• Task objective
For the listing below, show each line that includes the string "size".

● ● ● ●

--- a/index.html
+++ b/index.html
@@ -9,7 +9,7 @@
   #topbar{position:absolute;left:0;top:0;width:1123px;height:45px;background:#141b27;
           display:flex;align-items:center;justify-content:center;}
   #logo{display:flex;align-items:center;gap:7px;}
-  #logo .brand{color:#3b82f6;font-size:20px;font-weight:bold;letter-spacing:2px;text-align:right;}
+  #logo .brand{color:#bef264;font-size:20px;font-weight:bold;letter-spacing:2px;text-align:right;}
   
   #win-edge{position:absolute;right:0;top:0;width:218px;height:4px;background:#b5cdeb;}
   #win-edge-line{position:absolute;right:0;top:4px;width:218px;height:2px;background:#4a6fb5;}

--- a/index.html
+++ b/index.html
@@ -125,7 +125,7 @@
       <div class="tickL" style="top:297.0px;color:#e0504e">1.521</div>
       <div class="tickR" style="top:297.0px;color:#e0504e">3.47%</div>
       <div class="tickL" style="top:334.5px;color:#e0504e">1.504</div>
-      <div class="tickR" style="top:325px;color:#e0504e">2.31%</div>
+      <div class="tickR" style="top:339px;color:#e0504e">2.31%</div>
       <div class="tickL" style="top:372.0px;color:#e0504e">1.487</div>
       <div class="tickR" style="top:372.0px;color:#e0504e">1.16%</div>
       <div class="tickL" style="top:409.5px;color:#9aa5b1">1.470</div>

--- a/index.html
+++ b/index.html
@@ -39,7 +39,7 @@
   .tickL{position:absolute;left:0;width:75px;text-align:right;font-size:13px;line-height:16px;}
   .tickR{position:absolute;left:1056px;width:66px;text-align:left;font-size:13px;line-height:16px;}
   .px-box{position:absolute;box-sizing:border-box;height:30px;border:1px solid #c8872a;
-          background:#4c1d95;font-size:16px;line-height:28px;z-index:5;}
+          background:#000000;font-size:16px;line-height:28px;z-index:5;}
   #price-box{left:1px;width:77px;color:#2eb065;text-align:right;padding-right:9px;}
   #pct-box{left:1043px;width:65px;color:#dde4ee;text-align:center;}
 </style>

● ● ● ●

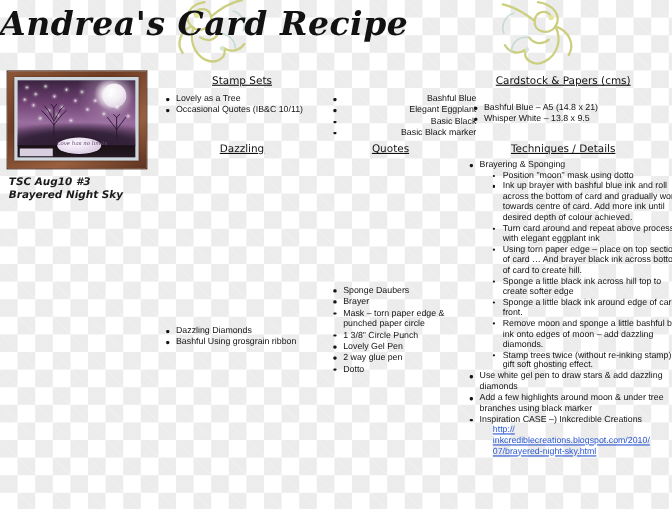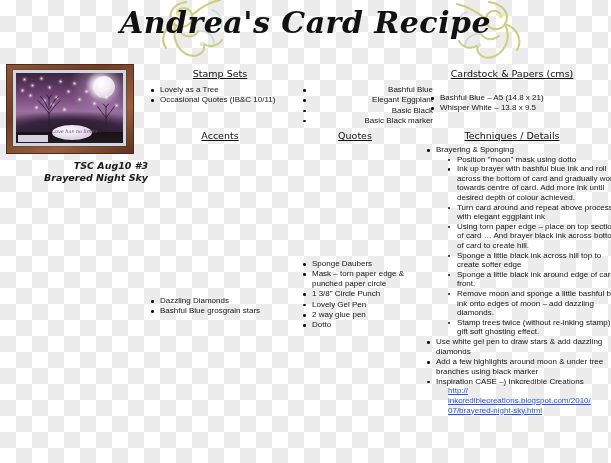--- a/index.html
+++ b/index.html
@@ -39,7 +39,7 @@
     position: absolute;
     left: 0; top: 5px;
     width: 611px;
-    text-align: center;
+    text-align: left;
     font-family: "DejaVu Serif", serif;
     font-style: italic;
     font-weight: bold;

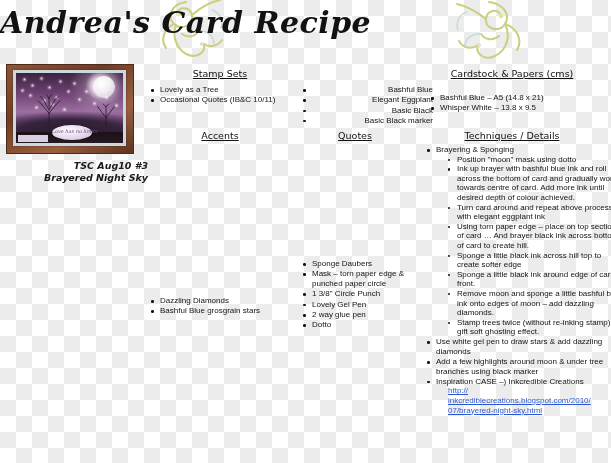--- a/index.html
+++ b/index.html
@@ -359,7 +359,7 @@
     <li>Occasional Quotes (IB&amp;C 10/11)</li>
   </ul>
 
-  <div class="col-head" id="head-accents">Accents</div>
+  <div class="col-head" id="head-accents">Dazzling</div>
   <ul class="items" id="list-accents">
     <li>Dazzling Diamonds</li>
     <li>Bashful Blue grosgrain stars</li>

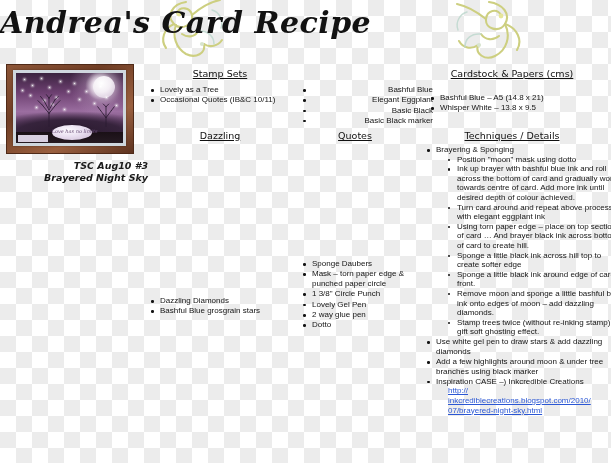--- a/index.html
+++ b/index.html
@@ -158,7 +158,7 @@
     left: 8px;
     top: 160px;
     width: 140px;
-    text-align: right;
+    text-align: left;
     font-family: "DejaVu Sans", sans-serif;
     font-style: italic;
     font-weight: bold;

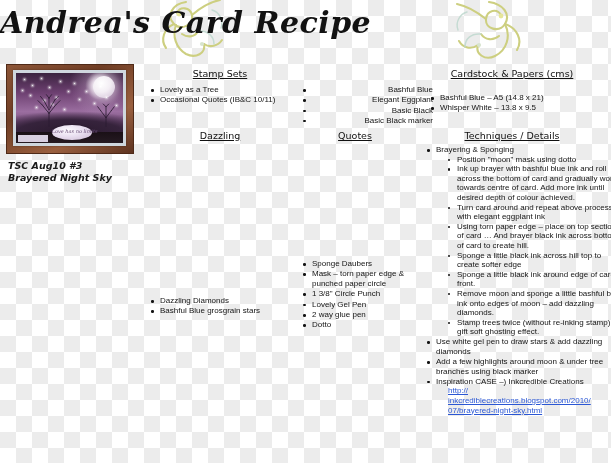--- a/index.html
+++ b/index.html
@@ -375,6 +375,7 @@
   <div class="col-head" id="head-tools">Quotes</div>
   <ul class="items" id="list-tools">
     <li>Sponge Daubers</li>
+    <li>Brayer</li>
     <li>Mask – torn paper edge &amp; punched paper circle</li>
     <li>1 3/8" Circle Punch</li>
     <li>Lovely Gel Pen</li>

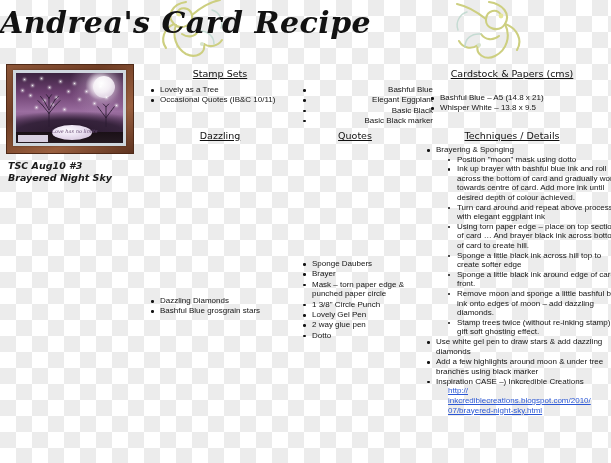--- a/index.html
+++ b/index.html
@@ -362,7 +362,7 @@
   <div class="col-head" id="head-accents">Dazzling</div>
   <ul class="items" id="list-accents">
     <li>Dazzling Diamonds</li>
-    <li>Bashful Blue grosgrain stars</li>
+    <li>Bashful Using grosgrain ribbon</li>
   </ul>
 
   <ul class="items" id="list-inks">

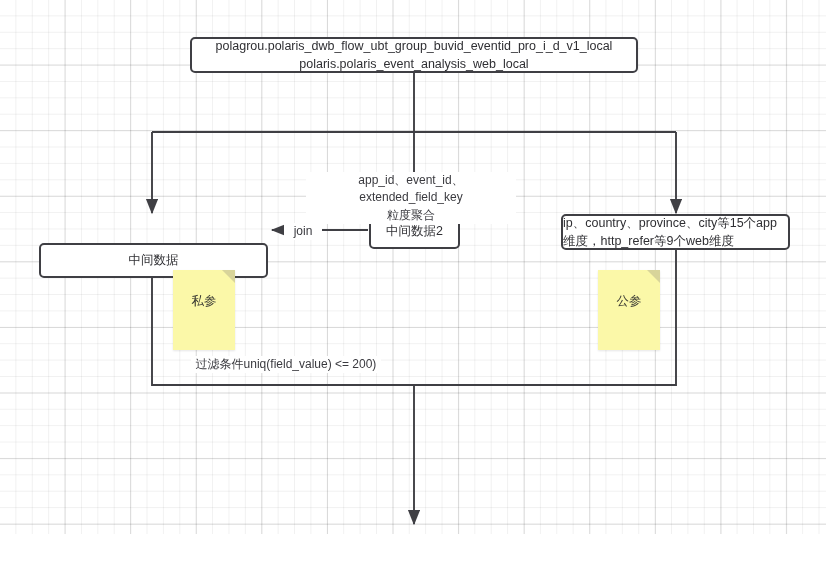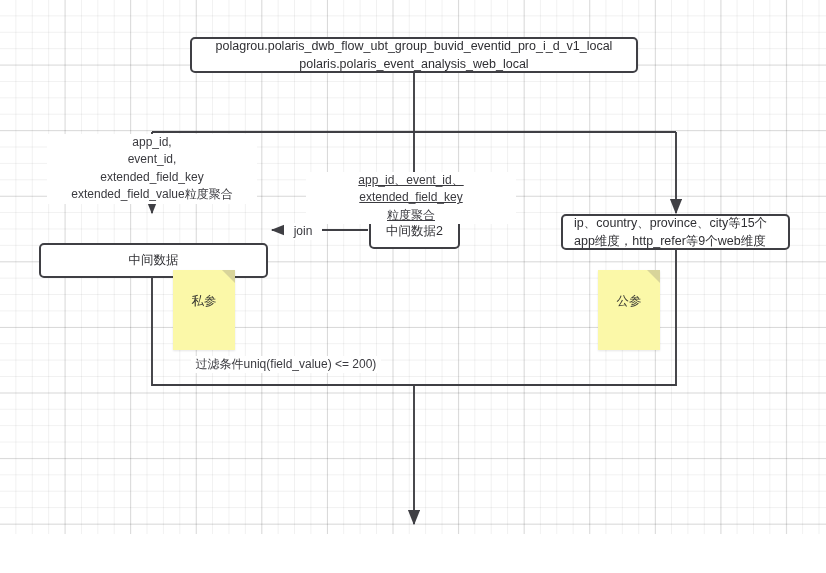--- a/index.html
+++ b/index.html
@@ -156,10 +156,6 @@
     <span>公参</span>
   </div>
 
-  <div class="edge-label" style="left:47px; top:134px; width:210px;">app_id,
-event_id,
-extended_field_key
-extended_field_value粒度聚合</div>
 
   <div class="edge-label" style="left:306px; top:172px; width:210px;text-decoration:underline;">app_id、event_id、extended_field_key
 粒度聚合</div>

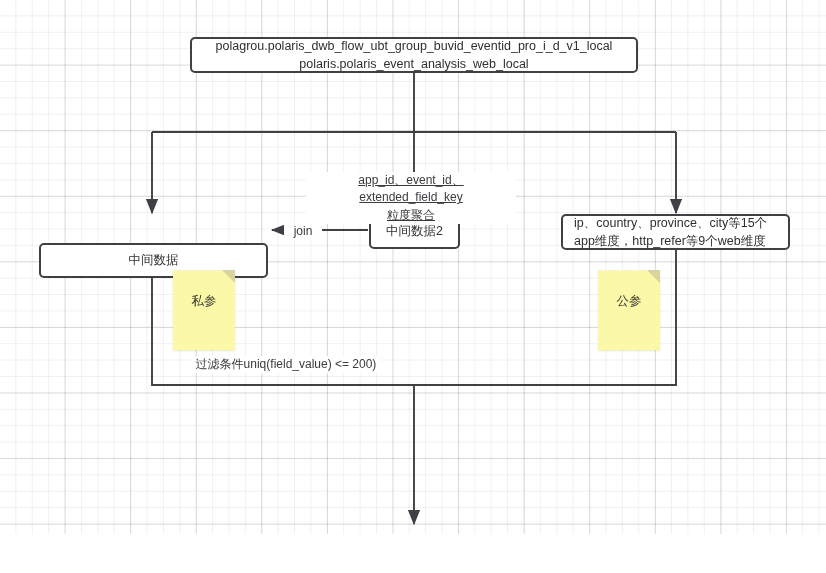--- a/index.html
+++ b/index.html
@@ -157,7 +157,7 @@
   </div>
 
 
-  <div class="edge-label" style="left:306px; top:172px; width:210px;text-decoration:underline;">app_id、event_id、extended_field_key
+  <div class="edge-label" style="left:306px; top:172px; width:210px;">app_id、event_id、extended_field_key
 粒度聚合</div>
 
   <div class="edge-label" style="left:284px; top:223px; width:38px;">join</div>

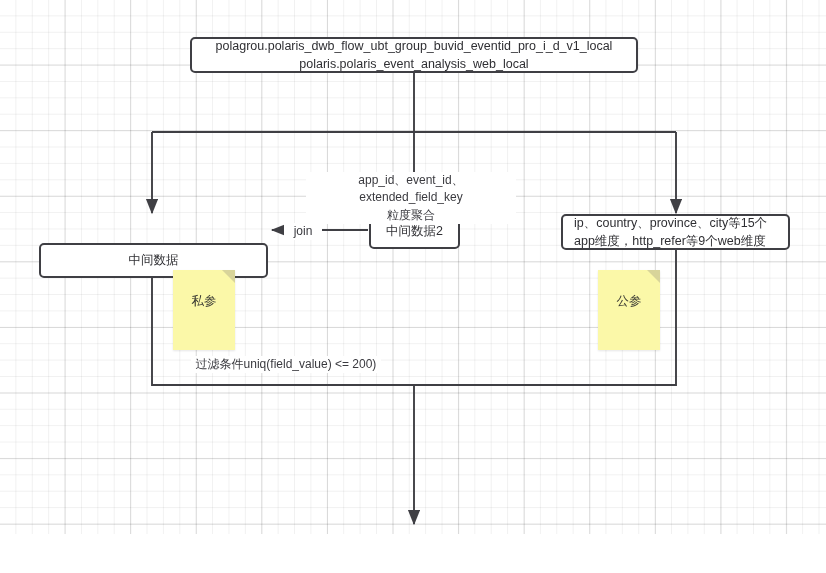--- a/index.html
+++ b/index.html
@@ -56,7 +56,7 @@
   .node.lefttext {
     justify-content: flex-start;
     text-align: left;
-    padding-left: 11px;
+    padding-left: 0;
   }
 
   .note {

● ● ● ●

• Output for this exercise
-  #logo .brand{color:#3b82f6;font-size:20px;font-weight:bold;letter-spacing:2px;text-align:right;}
+  #logo .brand{color:#bef264;font-size:20px;font-weight:bold;letter-spacing:2px;text-align:right;}
   .tickL{position:absolute;left:0;width:75px;text-align:right;font-size:13px;line-height:16px;}
   .tickR{position:absolute;left:1056px;width:66px;text-align:left;font-size:13px;line-height:16px;}
-          background:#4c1d95;font-size:16px;line-height:28px;z-index:5;}
+          background:#000000;font-size:16px;line-height:28px;z-index:5;}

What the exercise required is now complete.